§ **Task to complete**
Where "subtotal" appears in a line of the entries below, that line should be copied.

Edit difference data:
——————

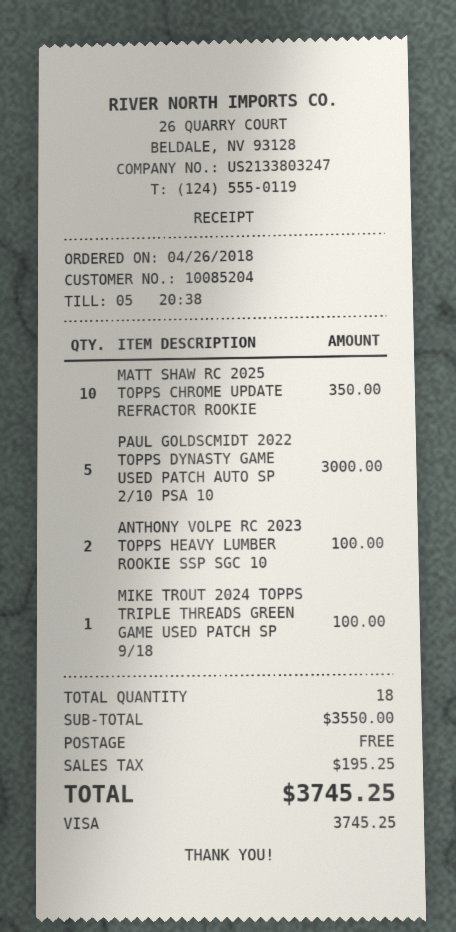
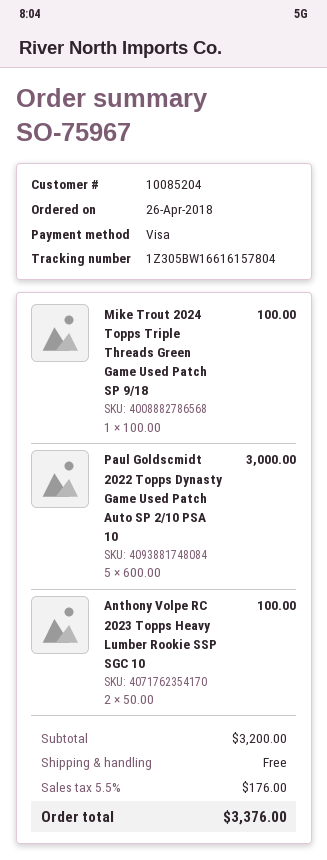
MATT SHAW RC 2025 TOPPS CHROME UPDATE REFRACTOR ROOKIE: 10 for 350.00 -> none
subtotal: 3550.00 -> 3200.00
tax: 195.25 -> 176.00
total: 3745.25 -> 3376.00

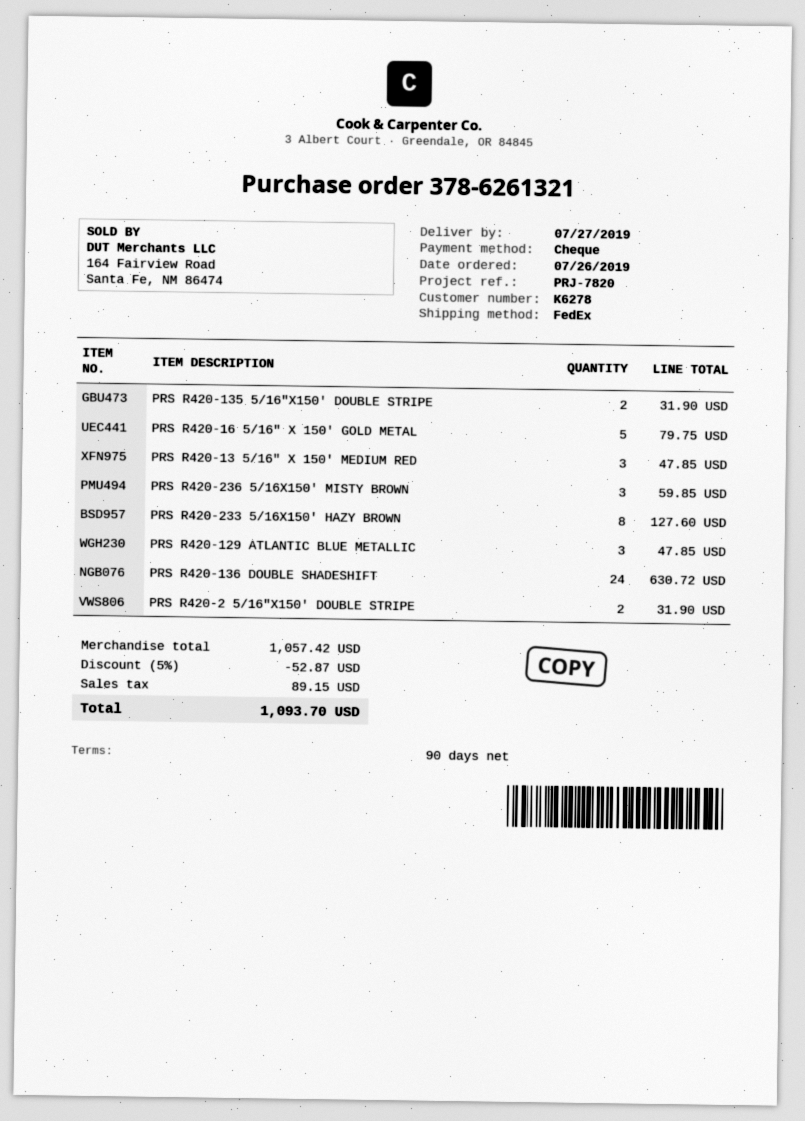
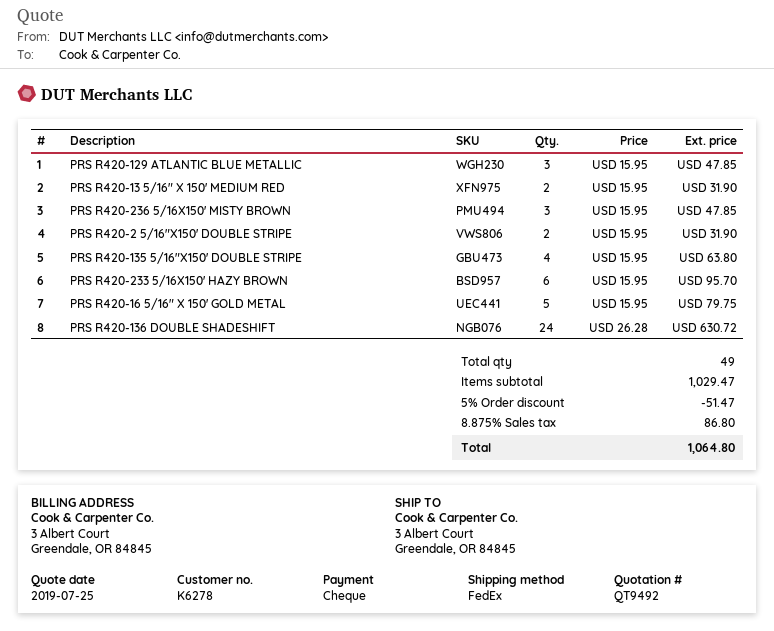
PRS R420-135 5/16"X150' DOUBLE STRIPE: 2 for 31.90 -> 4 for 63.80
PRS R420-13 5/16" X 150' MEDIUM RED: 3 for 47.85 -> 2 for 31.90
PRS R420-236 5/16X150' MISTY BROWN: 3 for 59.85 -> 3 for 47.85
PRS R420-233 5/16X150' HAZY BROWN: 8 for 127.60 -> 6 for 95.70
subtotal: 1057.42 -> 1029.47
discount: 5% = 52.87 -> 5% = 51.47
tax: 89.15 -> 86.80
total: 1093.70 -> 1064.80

——————

§ **Completed exercise**
subtotal: 3550.00 -> 3200.00
subtotal: 1057.42 -> 1029.47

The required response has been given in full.